__TASK TO COMPLETE__
Leaving out every picture, copy the lines of the data exactly, from the first through the line containing "for website M15_Leaflet_Earthquake_Challenge_Website_Image.pdf".

__DATASET CONTENT__
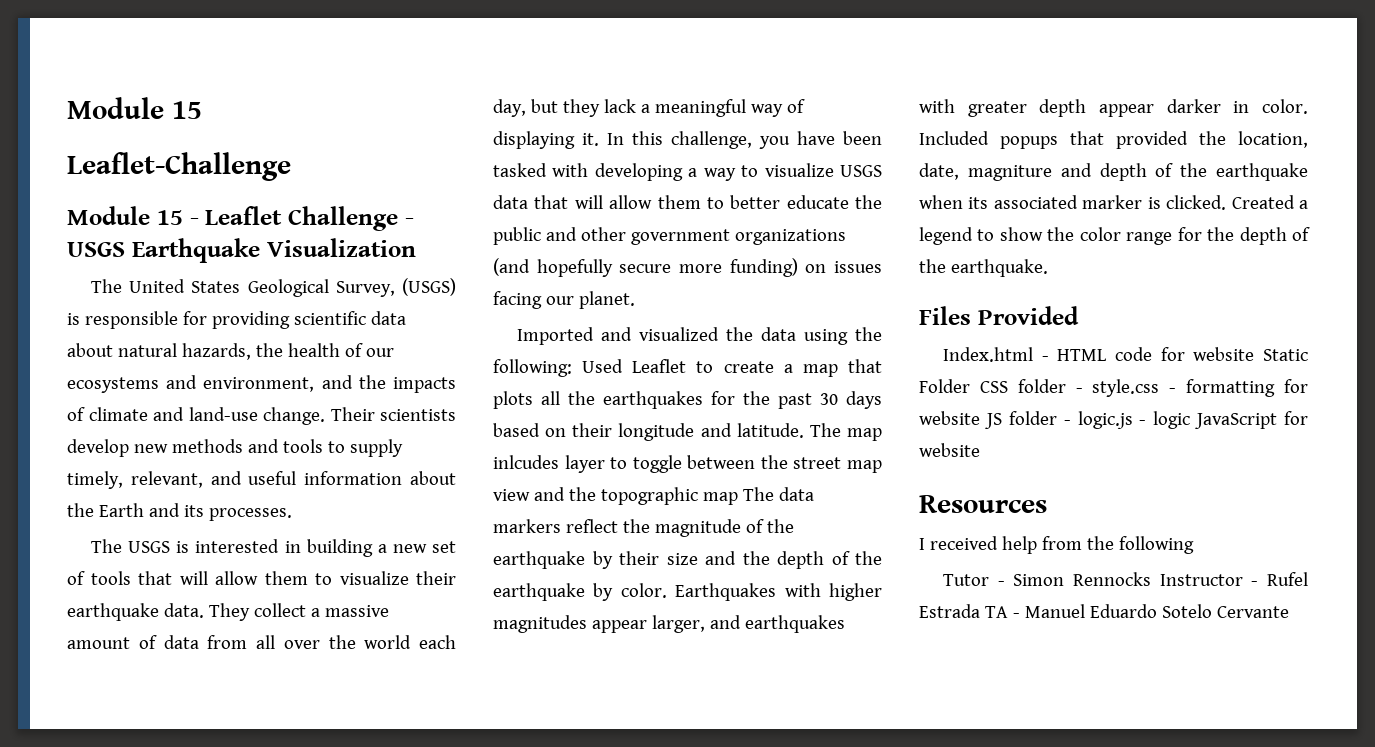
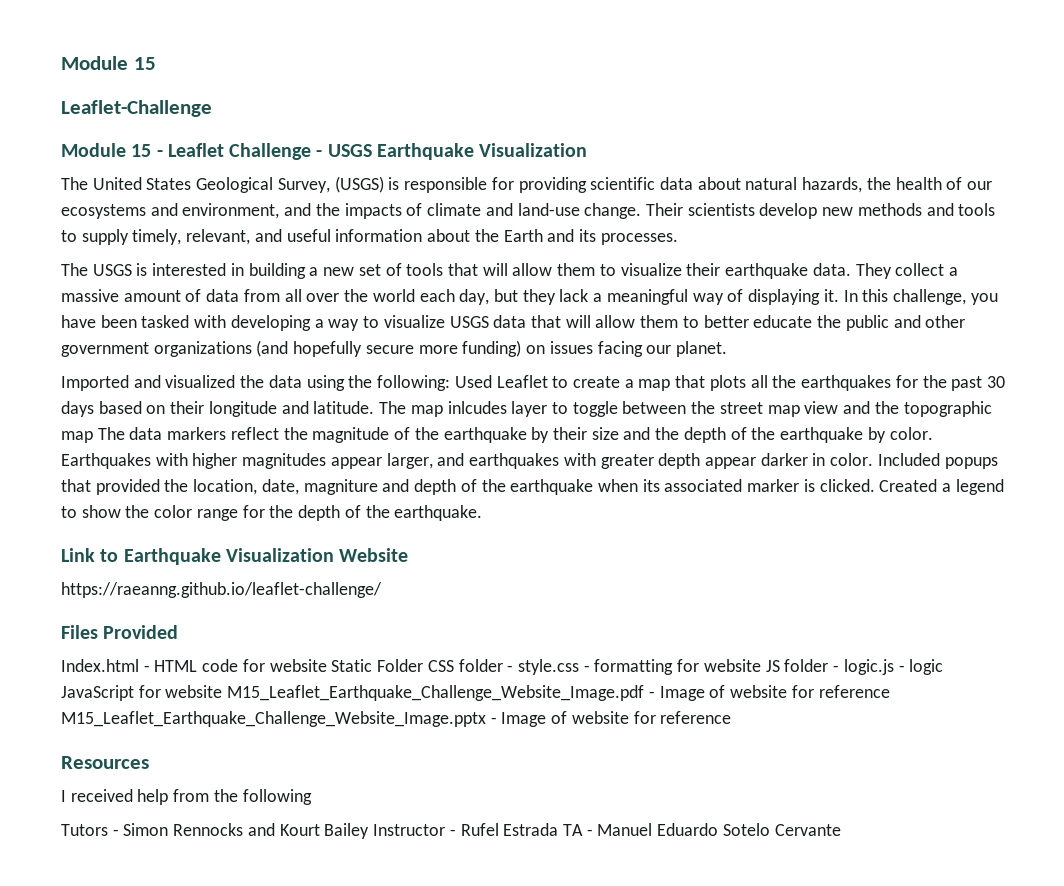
+ Link to Earthquake Visualization Website
+ https://raeanng.github.io/leaflet-challenge/
- Index.html - HTML code for website Static Folder CSS folder - style.css - formatting for website JS folder - logic.js - logic JavaScript for website
+ Index.html - HTML code for website Static Folder CSS folder - style.css - formatting for website JS folder - logic.js - logic JavaScript for website M15_Leaflet_Earthquake_Challenge_Website_Image.pdf - Image of website for reference M15_Leaflet_Earthquake_Challenge_Website_Image.pptx - Image of website for reference
- Tutor - Simon Rennocks Instructor - Rufel Estrada TA - Manuel Eduardo Sotelo Cervante
+ Tutors - Simon Rennocks and Kourt Bailey Instructor - Rufel Estrada TA - Manuel Eduardo Sotelo Cervante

__RESPONSE__
+ Link to Earthquake Visualization Website
+ https://raeanng.github.io/leaflet-challenge/
- Index.html - HTML code for website Static Folder CSS folder - style.css - formatting for website JS folder - logic.js - logic JavaScript for website
+ Index.html - HTML code for website Static Folder CSS folder - style.css - formatting for website JS folder - logic.js - logic JavaScript for website M15_Leaflet_Earthquake_Challenge_Website_Image.pdf - Image of website for reference M15_Leaflet_Earthquake_Challenge_Website_Image.pptx - Image of website for reference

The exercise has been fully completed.